Non-record: Cross-seed rotational symmetry in transformer weights — 33 checkpoint experiments (Procrustes, pruning×zstd, block-level quantization outliers) by mrdavtan · Pull Request #1048 · openai/parameter-golf

mrdavtan · 2026-03-29T00:59:25Z

Transformer layers share identical rotational structure across different random seeds. Procrustes alignment between the same layer trained on seeds 1337 vs 7 gives 90% MSE reduction — despite zero cosine similarity between raw weights. This is architectural, not learned. Compact parameterization of the rotations remains unsolved (Givens angles unexplored).

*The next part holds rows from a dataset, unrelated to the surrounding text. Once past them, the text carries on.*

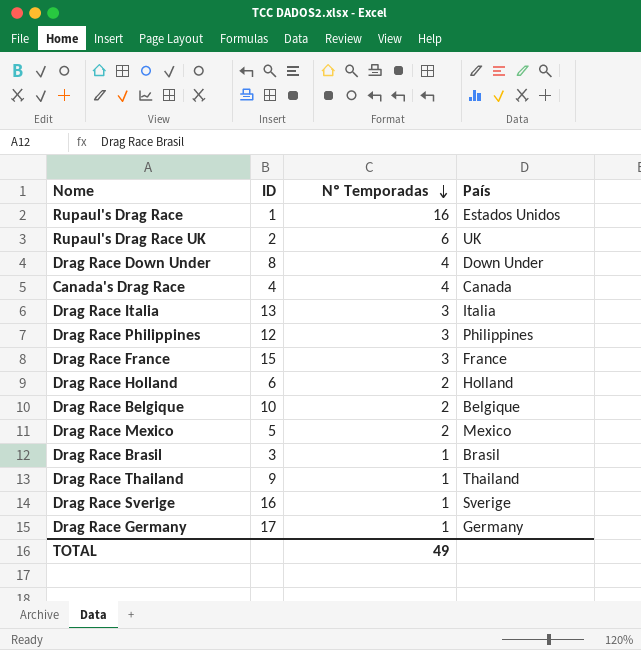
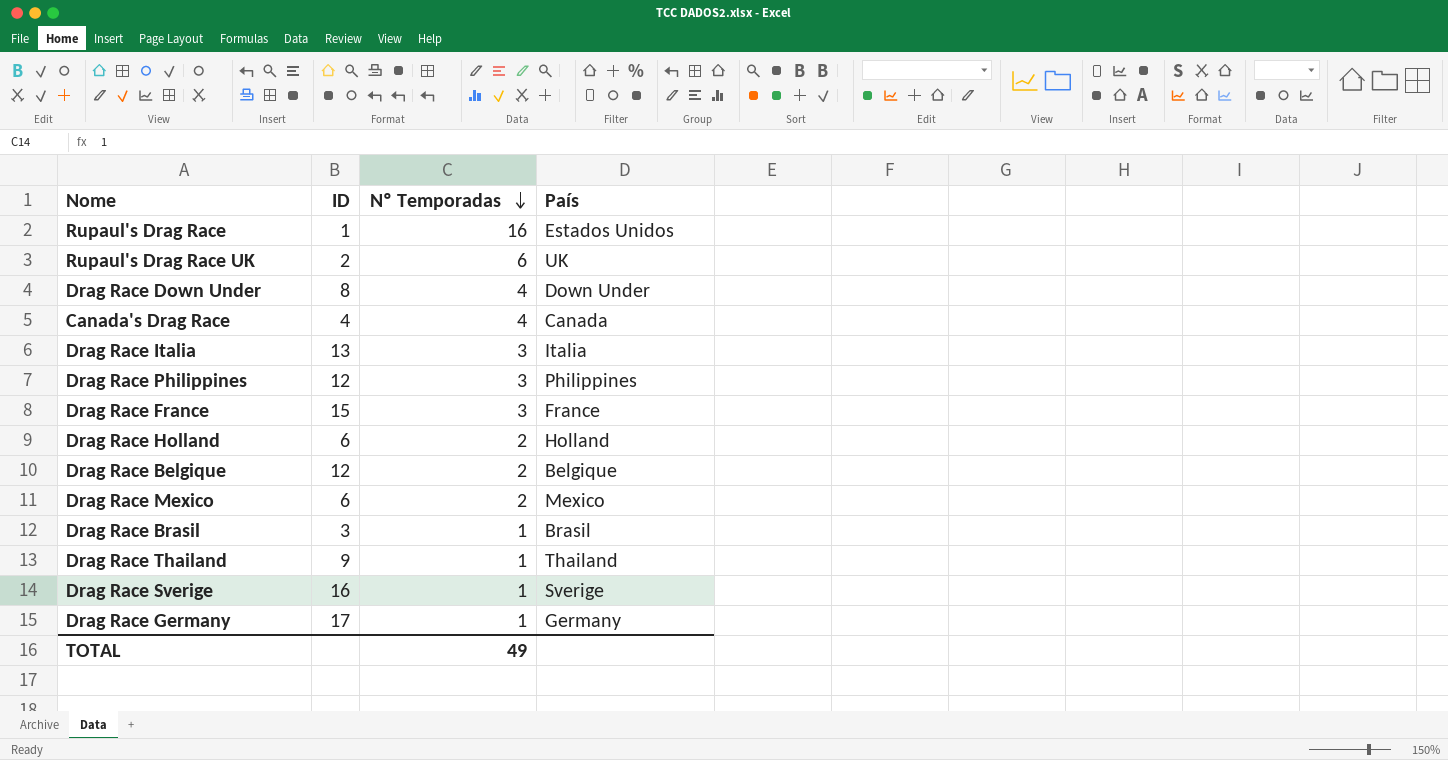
Drag Race Belgique | ID: 10 -> 12
Drag Race Mexico | ID: 5 -> 6

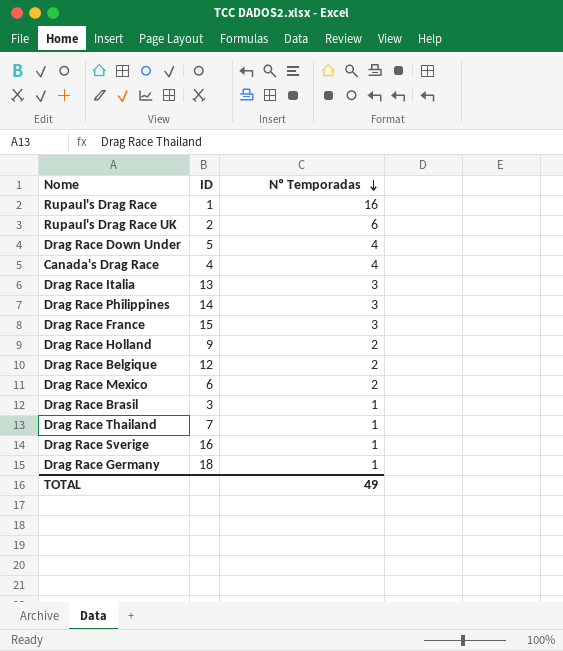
column País | position: 4 -> none
Drag Race Down Under | ID: 8 -> 5
Drag Race Philippines | ID: 12 -> 14
Drag Race Holland | ID: 6 -> 9
Drag Race Thailand | ID: 9 -> 7
Drag Race Germany | ID: 17 -> 18

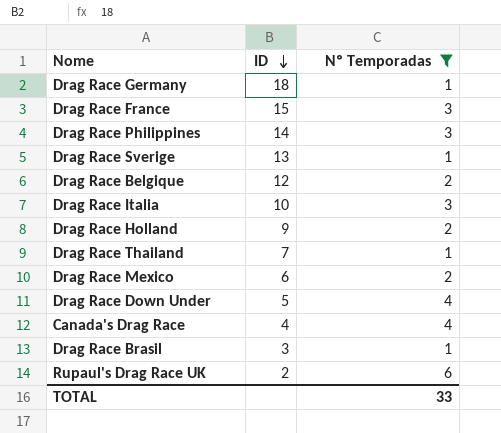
filter: none -> Nº Temporadas != 16
row order: Nº Temporadas descending -> ID descending
Drag Race Sverige | ID: 16 -> 13
Drag Race Italia | ID: 13 -> 10
TOTAL | Nº Temporadas: 49 -> 33

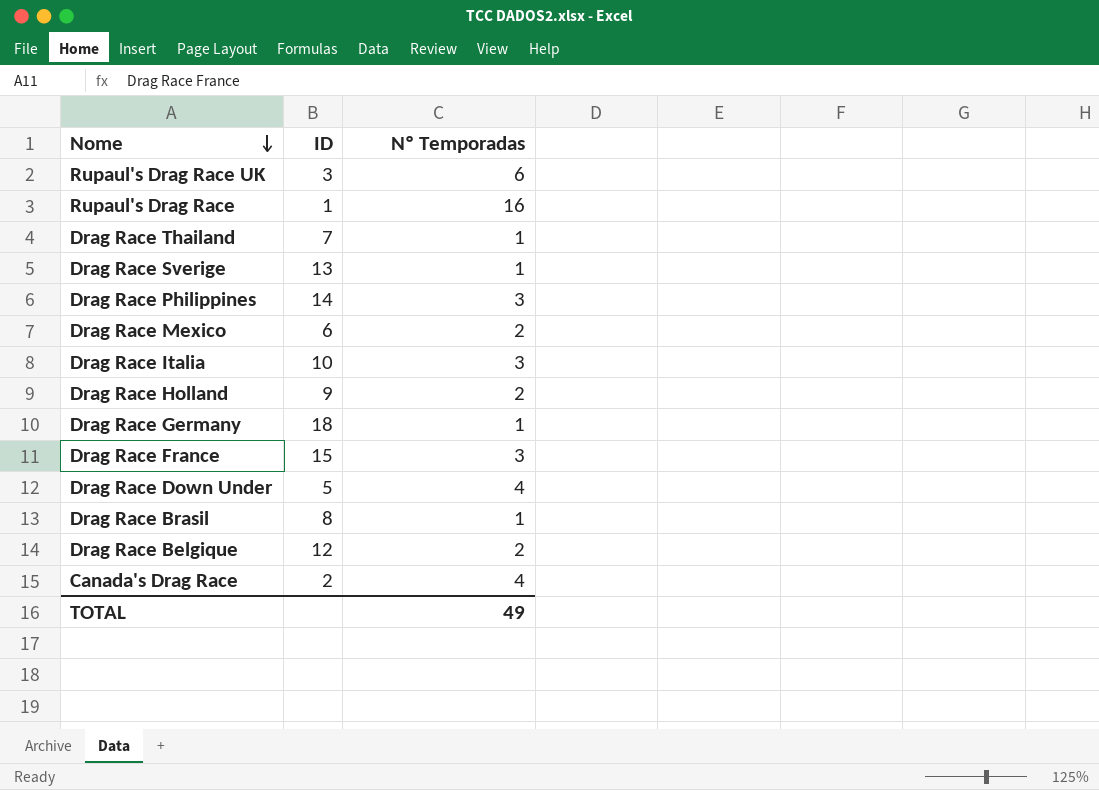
filter: Nº Temporadas != 16 -> none
row order: ID descending -> Nome descending
Rupaul's Drag Race UK | ID: 2 -> 3
Drag Race Brasil | ID: 3 -> 8
Canada's Drag Race | ID: 4 -> 2
TOTAL | Nº Temporadas: 33 -> 49

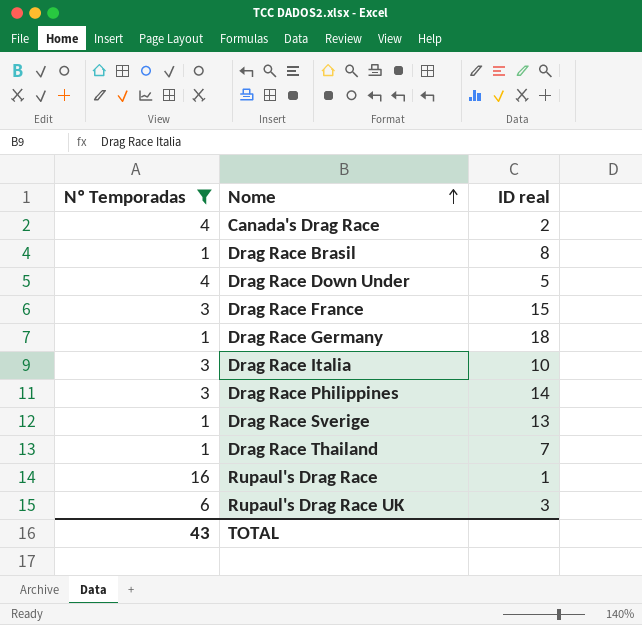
filter: none -> Nº Temporadas != 2
row order: Nome descending -> Nome ascending
column Nº Temporadas | position: 3 -> 1
column name: ID -> ID real
TOTAL | Nº Temporadas: 49 -> 43

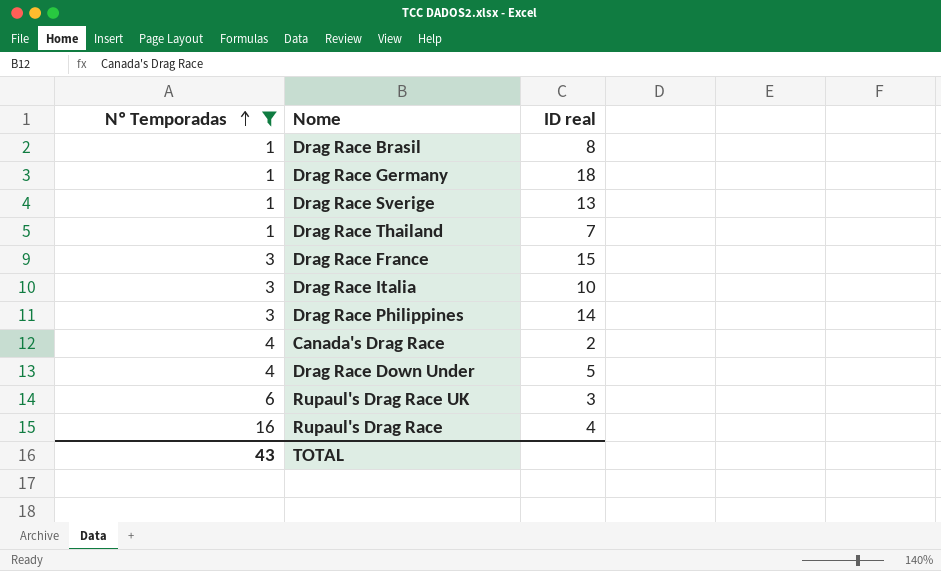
row order: Nome ascending -> Nº Temporadas ascending
Rupaul's Drag Race | ID real: 1 -> 4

8 findings from checkpoint analysis across 33 experiments. Follow-up to PR #212 (25 training experiments).

Summary

#	Technique	Result	Verdict
1	Symmetry-transport (Procrustes)	91% MSE reduction but 380% larger artifact	Dead
2	Low-rank rotation approximation	Rank-128 captures 16.6% of rotation variance	Dead
3	Cross-seed Procrustes	90% MSE reduction — rotational structure is architectural	Interesting but unexploitable
4	SWA vs EMA weight smoothness	SWA 2.3× smoother, 24% smaller artifacts	Viable if step count preserved
5	Block 7 c_k outlier	Kurtosis 11.9 (avg ~0.5), most sensitive large tensor	Worth fp16 protection
6	GPTQ-lite on well-conditioned weights	0.2% MSE improvement	Marginal
7	Selective fp16 embedding	Entropy-based, saves 944KB vs full fp16	Viable
8	Non-monotonic pruning+zstd	3% pruning increases artifact by 728KB	Surprising interaction

1. Symmetry-transport compression

Procrustes alignment between layers shows 91-93% MSE reduction on MLP proj — layers genuinely share rotational structure. Full prototype implemented: store 1 prototype + 10 rotation matrices.

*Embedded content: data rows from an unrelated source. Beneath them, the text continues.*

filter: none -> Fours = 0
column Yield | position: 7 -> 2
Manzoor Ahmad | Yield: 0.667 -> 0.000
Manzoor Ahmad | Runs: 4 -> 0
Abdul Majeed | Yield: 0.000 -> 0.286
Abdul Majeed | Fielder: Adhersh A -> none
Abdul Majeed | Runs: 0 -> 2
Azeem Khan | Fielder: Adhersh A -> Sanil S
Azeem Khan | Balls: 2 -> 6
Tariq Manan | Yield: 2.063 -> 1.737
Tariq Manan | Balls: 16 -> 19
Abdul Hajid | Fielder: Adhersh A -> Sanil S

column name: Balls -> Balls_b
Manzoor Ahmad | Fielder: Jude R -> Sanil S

Result: 14.3 MB (int6+zstd) → 68.8 MB (transport). Rotation matrices are dense, high-entropy — zstd can't compress them.

2. Low-rank rotation approximation

Rank-128 captures only 16.6% of the rotation delta. Dead end without a compact rotation parameterization (Givens angles unexplored).

3. Cross-seed Procrustes

Same layer across different seeds (1337 vs 7): 90% MSE reduction after alignment. Weights are completely different values (cosine similarity ~0.000) but the rotational structure is identical.

Implication: This is an architectural property, not a training artifact. A universal rotation-aware quantization scheme could theoretically work across seeds — but storing the rotations remains the bottleneck.

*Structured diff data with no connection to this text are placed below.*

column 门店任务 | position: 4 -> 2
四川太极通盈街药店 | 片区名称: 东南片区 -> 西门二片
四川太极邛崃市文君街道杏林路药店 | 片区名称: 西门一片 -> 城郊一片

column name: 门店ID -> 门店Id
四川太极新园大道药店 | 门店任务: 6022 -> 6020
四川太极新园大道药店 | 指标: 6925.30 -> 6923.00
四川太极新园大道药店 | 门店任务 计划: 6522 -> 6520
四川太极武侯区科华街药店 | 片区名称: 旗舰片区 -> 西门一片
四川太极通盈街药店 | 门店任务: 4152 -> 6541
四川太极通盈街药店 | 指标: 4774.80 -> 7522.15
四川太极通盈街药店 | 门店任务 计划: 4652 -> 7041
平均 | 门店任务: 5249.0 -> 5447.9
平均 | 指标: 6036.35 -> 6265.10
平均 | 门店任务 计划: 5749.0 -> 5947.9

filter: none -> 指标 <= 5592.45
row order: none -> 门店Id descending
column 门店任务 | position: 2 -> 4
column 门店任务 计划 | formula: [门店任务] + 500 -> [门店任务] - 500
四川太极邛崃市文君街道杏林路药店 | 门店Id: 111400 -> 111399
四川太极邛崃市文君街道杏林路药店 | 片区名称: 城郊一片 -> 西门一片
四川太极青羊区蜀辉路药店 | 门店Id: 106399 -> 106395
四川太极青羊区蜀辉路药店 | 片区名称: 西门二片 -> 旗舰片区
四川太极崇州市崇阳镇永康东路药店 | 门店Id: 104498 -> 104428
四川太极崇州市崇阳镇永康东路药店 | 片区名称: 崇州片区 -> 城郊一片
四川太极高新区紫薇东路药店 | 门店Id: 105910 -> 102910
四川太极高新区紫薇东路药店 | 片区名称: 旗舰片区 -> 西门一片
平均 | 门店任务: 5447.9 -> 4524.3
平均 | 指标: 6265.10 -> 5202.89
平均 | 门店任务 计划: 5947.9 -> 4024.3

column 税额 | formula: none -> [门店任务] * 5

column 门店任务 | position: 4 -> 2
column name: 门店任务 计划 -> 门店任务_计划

4. SWA vs EMA artifact smoothness

Metric	EMA (1.1344)	SWA (1.2076)
MLP fc std	0.2056	0.0912 (2.3× smoother)
MLP fc kurtosis	0.53	0.17 (3× lower)
Artifact size	16.3 MB	12.4 MB (24% smaller)

SWA's poor score (1.2076) was due to a slow pod (5,532 steps vs 8,672) — not SWA itself. Complementary to PR #989's finding that SWA sabotages QAT. SWA-level smoothness at EMA step counts would give small artifacts with headroom for more parameters.

5. Block 7 is the quantization outlier

c_k kurtosis 11.9 vs average ~0.5. Consistently heaviest tails across checkpoints. Current LATE_K_FP16 protects last 2 layers — block 7 is layer 7, unprotected.

6. GPTQ-lite

Per-row optimal clip search (5 quantile ratios, 0.9→0.99999): 0.2% MSE improvement over uniform int6. Weight distributions are well-conditioned. Zero cost, so keep as default, but don't expect gains.

7. Selective fp16 embedding

Top 10% highest-entropy embedding rows (102/1024 tokens) in fp16, rest in int6. Saves 944KB vs full fp16 (104KB vs 1,048KB). Quality trade minimal — 90% of tokens have well-clustered embeddings that survive int6.

8. Non-monotonic pruning + zstd

3% magnitude pruning increases artifact by 728KB. 1% and 5% are neutral. Zeroing creates byte patterns that interact badly with zstd-22 at specific sparsity levels. Always measure compressed size, not just reconstruction quality.

Key takeaway

Int6 + zstd-22 is near-optimal for this architecture. Approaches that improve reconstruction MSE (codebooks, Procrustes) don't improve compressed size — the codec must be considered jointly.

Reproduction

Analysis scripts in experiments/: quant_analysis.py, analyze_quant_gates.py.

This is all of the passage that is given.